Task directions:
Lines from the line with "align-items:center; padding:0 6px;" to the line with "padding:0 20px; background:#fbfaf1;" in the entries below, and only those, must be output exactly, with both ends included.

(Web page revision data)
──────────────────────────────
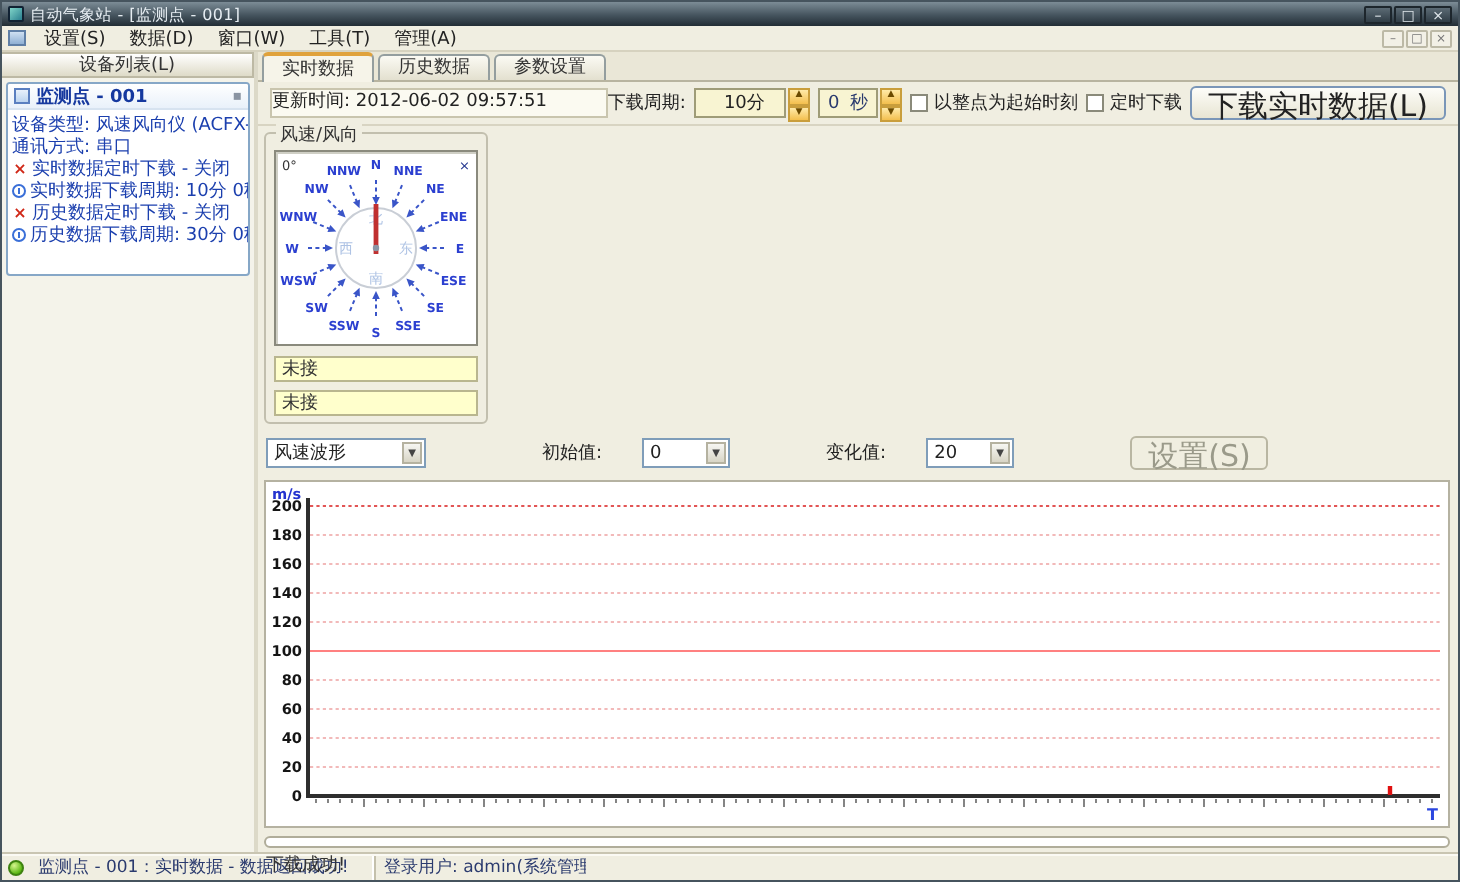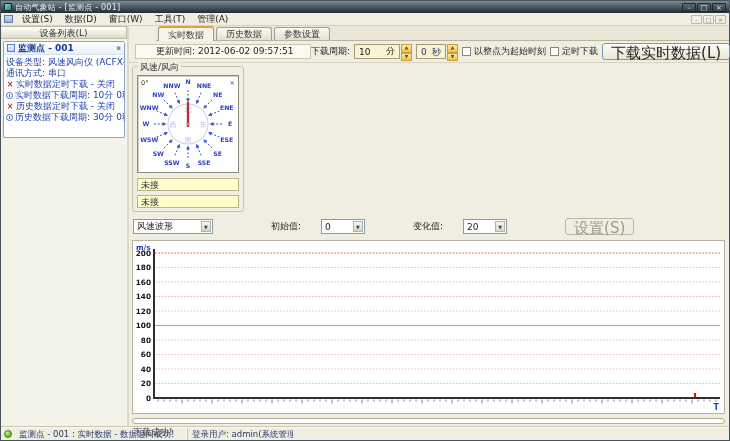--- a/index.html
+++ b/index.html
@@ -51,7 +51,7 @@
   
   .content { flex:1 1 auto; display:flex; flex-direction:column; background:#f0eee1; min-width:0; }
   .tabbar { height:15px; flex:0 0 15px; display:flex; align-items:flex-end; padding-left:2px;
-    border-bottom:1px solid #b8b4a0; background:#eae7d7;margin-left:27px; }
+    border-bottom:1px solid #b8b4a0; background:#eae7d7; }
   .tab { height:13px; line-height:12px; padding:0 9px; margin-right:2px; background:linear-gradient(#fbfaf3,#e3e0cf);
     border:1px solid #949e9f; border-bottom:none; border-radius:3px 3px 0 0; color:#333; }
   .tab.active { background:#f6f4e9; height:15px; line-height:14px; border-top:2px solid #e0a23c; margin-bottom:-1px; }

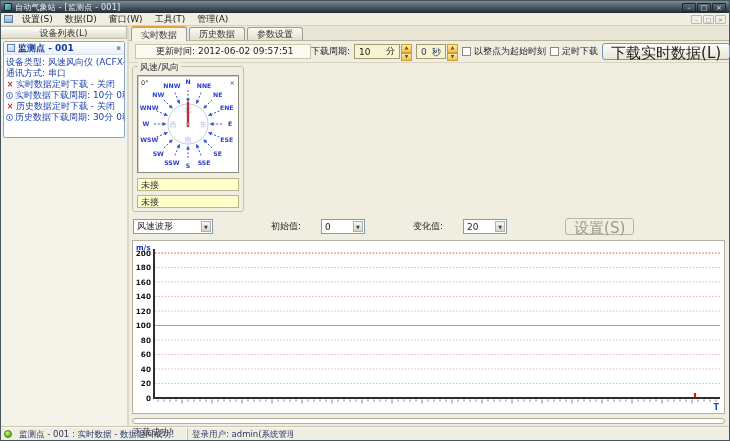--- a/index.html
+++ b/index.html
@@ -58,7 +58,7 @@
 
   .toolbar { height:22px; flex:0 0 22px; display:flex; align-items:center; padding:0 6px;
     border-bottom:1px solid #d8d4c2; background:#f0eee1; }
-  .update-box { width:176px; height:15px; line-height:13px; padding:0 20px; background:#fbfaf1;
+  .update-box { width:176px; height:15px; line-height:13px; padding:0 0; background:#fbfaf1;
     border:1px solid #c9c5ae; white-space:nowrap; }
   .tb-right { margin-left:auto; display:flex; align-items:center; gap:4px; white-space:nowrap; }
   .lbl { color:#222; }

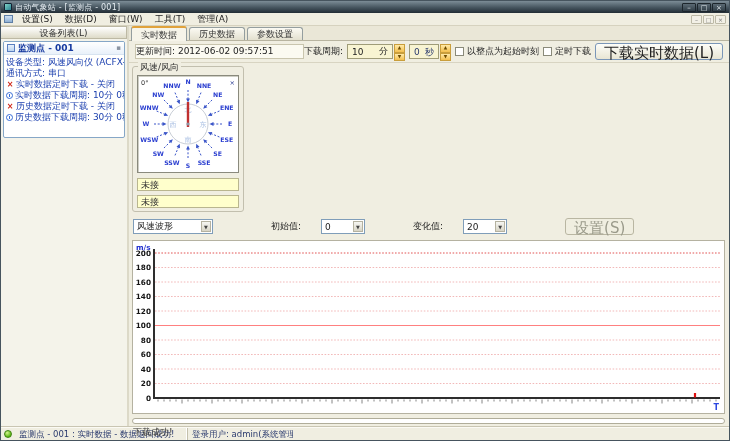--- a/index.html
+++ b/index.html
@@ -63,7 +63,7 @@
   .tb-right { margin-left:auto; display:flex; align-items:center; gap:4px; white-space:nowrap; }
   .lbl { color:#222; }
   .field { height:15px; display:inline-flex; align-items:center; justify-content:space-between;
-    padding:0 4px; background:#f8f4d2; border:1px solid #9f9c78; }
+    padding:0 14px; background:#f8f4d2; border:1px solid #9f9c78; }
   .field.min { width:46px; } .field.sec { width:30px; }
   .spinner { width:11px; height:15px; display:inline-flex; flex-direction:column; margin-left:-3px; }
   .spinner i { flex:1; font-size:4.5px; line-height:6.5px; text-align:center; color:#6b4a00;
──────────────────────────────
Solution to this problem:
   .toolbar { height:22px; flex:0 0 22px; display:flex; align-items:center; padding:0 6px;
     border-bottom:1px solid #d8d4c2; background:#f0eee1; }
-  .update-box { width:176px; height:15px; line-height:13px; padding:0 20px; background:#fbfaf1;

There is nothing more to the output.